Rich information can be drawn from both positive and negative correlations between two variables in the heatmap. The main message is that “Research Income” is the variable most correlated with the score. The rest of the variables mostly follow the pattern: the higher the correlation with “Research Income,” the higher the correlation with the score.

6.4. Model performance metrics

The ability of the regressor and classifier to generalize from the test set and make accurate predictions of the grade are evaluated using the following commonly used evaluation criteria (Bishop, Reference Bishop2006) for supervised machine learning regression and classification models:

• R-squared (R $ {}^2 $ ): The coefficient of determination measures a regression model with two sums of squares: one is the total sum of squares (denoted as SS $ {}_{\mathrm{TOT}} $ ) and the residual sum of squares (denoted as SS $ {}_{\mathrm{RES}} $ ). The definition is:
(2) $$ {R}^2\hskip0.35em =\hskip0.35em 1-\frac{{\mathrm{SS}}_{\mathrm{RES}}}{{\mathrm{SS}}_{\mathrm{TOT}}}\hskip0.35em =\hskip0.35em 1-\frac{\sum \limits_i{\left({y}_i-{\hat{y}}_i\right)}^2}{\sum \limits_i{\left({y}_i-\overline{y}\right)}^2}. $$
• Mean absolute error (MAE): used to show the average absolute error between the true value x $ {}_i $ and predicted value y $ {}_i $ with the same scale.

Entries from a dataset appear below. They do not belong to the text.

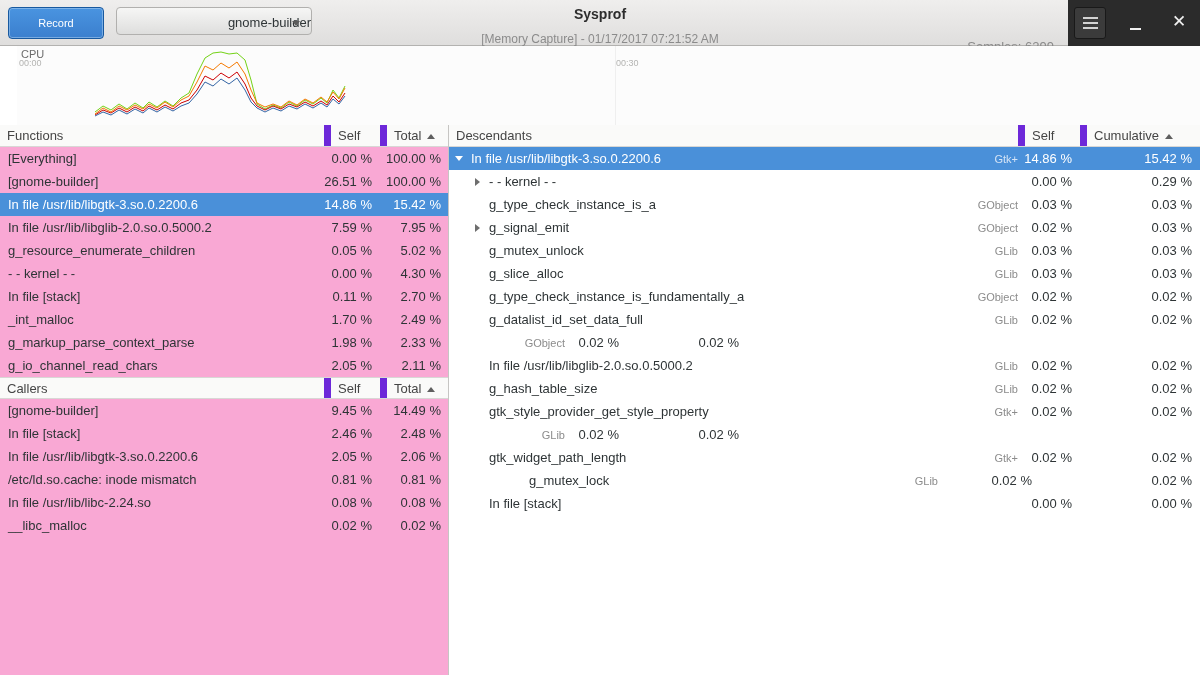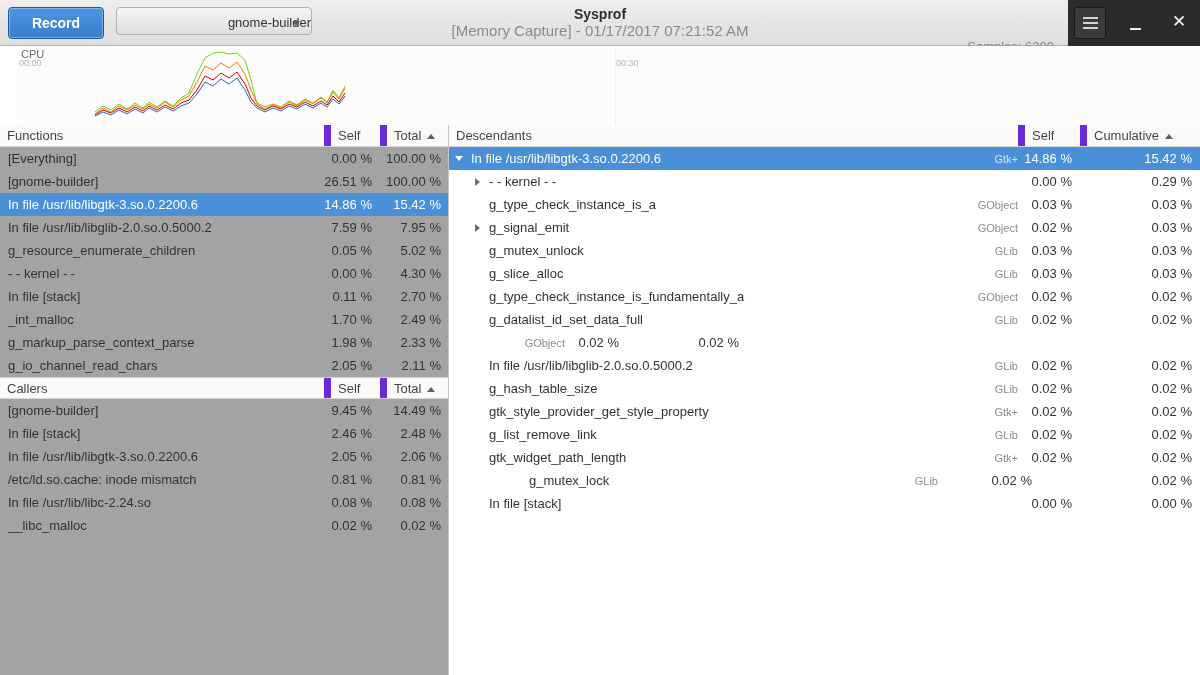"Record" .btn-record { font-size: 14px -> 11px; font-weight: bold -> normal }
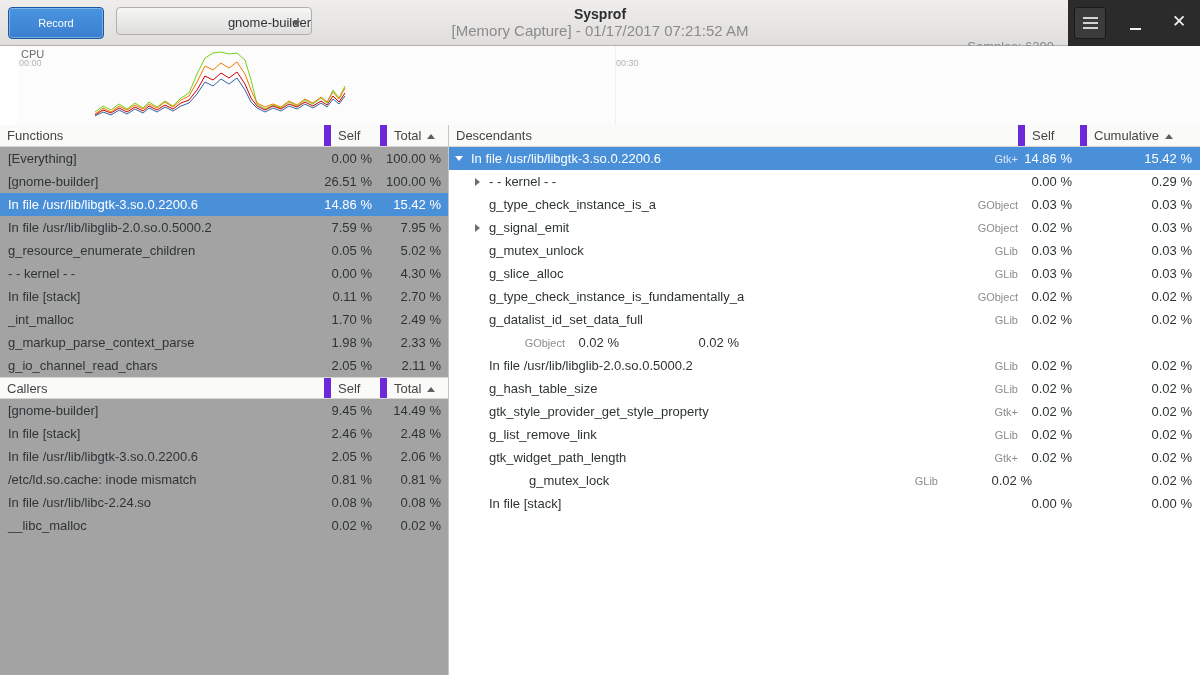"[Memory Capture] - 01/17/2017 07:21:52" .subtitle { font-size: 15px -> 12px; margin-top: 0 -> 10px }
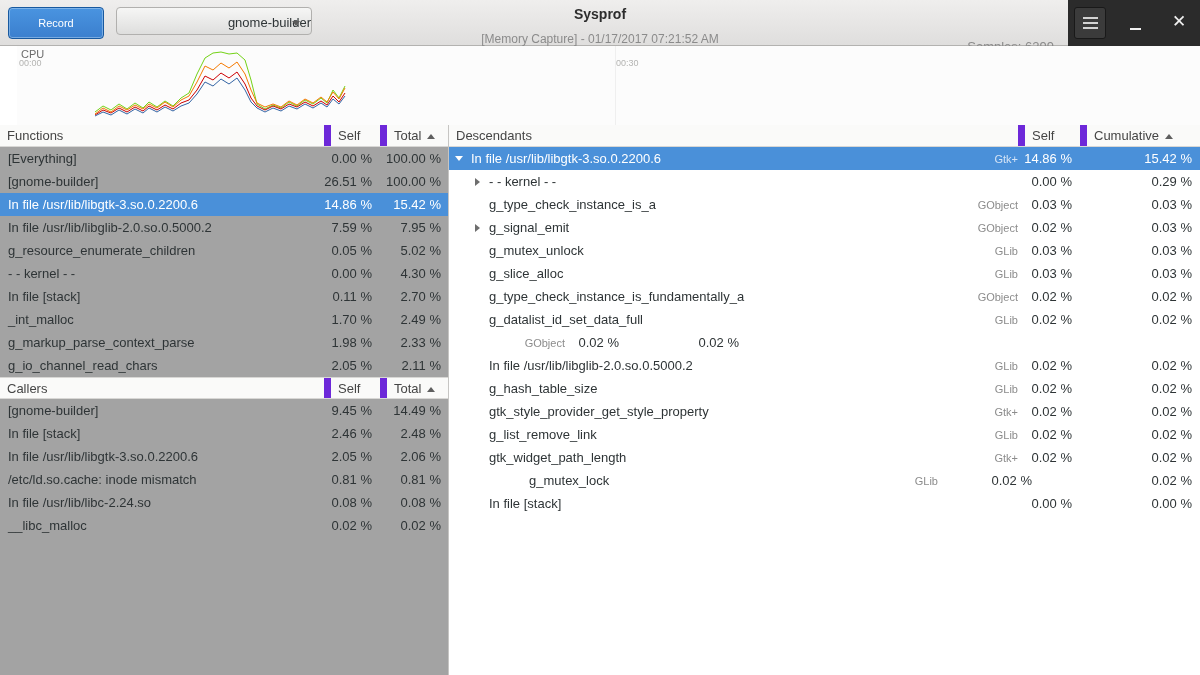"Functions" .left-panel { background: #a3a3a3 -> #f9a8d4 }
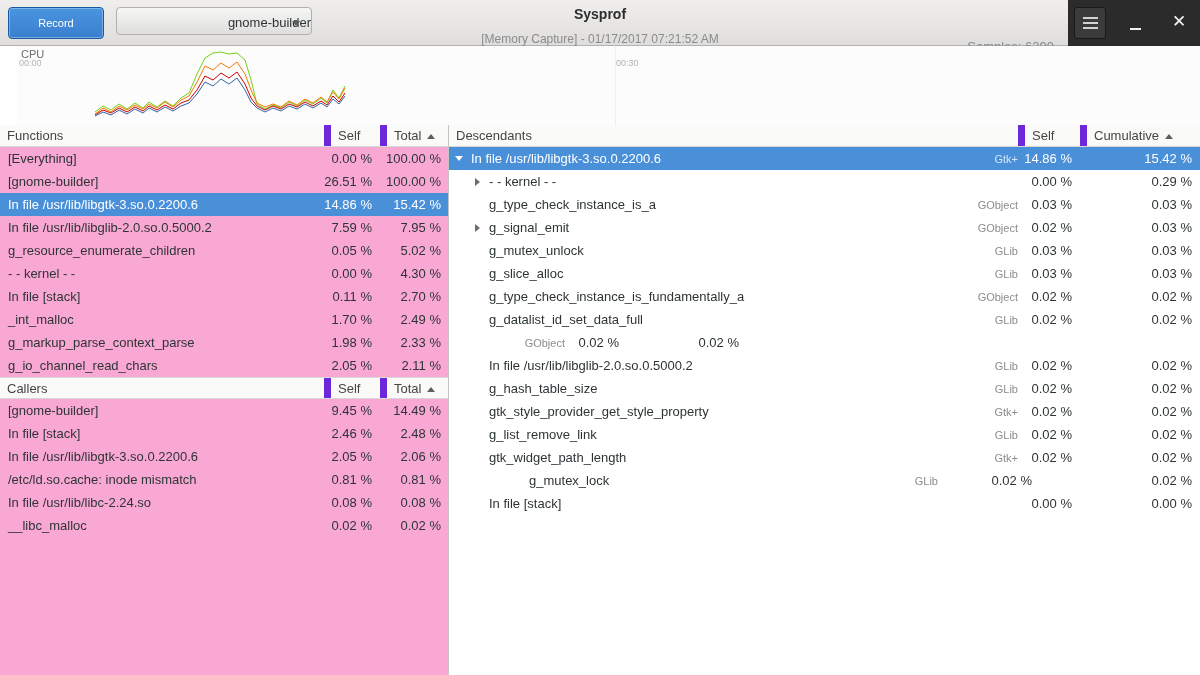"g_list_remove_link" span.cell { html: <span>g_list_remove_link</span> -> none }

The confusion matrix shown in Table 10 helps in understanding the classification metrics below.
Table 10.
The confusion matrix of classification
• Precision is the probability of the sample actually being positive out of all the samples that were predicted to be positive.
• Recall is the probability of a positive sample being predicted in a sample that is actually positive.
• The F1-Score: In general, precision and recall are inversely proportional, we can either use the area under the Precision-Recall curve or F1-Score, which is the harmonic mean of Precision and Recall, to evaluate the classifiers from both perspectives. The formula is:
(3) $$ \mathrm{F}1\hskip0.35em =\hskip0.35em \frac{2}{{\mathrm{Recall}}^{-1}+{\mathrm{Precision}}^{-1}}\hskip0.35em =\hskip0.35em 2\cdot \frac{\mathrm{Precision}\cdot \mathrm{Recall}}{\mathrm{Precision}+\mathrm{Recall}}\hskip0.35em =\hskip0.35em \frac{\mathrm{TP}}{\mathrm{TP}+\frac{1}{2}\left(\mathrm{FP}+\mathrm{FN}\right)}. $$
• Hamming Loss: a loss function that indicates the fraction of the wrong class to the total number of classes, the optimal value is zero, a smaller value means better performance of the classifier (Tsoumakas and Katakis, Reference Tsoumakas and Katakis2007).
• Area under ROC (AUC): defined as the area under the receiver operating curve (ROC) (Hand and Till, Reference Hand and Till2001). A ROC curve plots two parameters: sensitivity (a synonym for recall) and specificity.

The metrics above could be used directly in binary classification problems, whereas in multiclass classification problems, precision and recall should be averaged in the manner of Macro, Weight, and so forth (Sokolova and Lapalme, Reference Sokolova and Lapalme2009). Macro averages the metrics (Precision/Recall/F1-score) of the different categories, giving the same weight to all categories. It allows each category to be treated equally. The weight method gives different weights to different classes (the weights are determined according to the proportion of class distribution), and each class is multiplied by the weights and then summed. This method considers the imbalance of the classes and its values are more likely to be influenced by the majority class, which are grade 3, 3.5, and 4 in our case.

6.5. Predicting grades of impact profiles

We mainly used XGBoost (Chen and Guestrin, Reference Chen and Guestrin2016) and the built-in algorithms in scikit-learn (Pedregosa et al., Reference Pedregosa, Varoquaux, Gramfort, Michel, Thirion, Grisel, Blondel, Prettenhofer, Weiss, Dubourg, Vanderplas, Passos, Cournapeau, Brucher, Perrot and Duchesnay2011) for machine learning predictions.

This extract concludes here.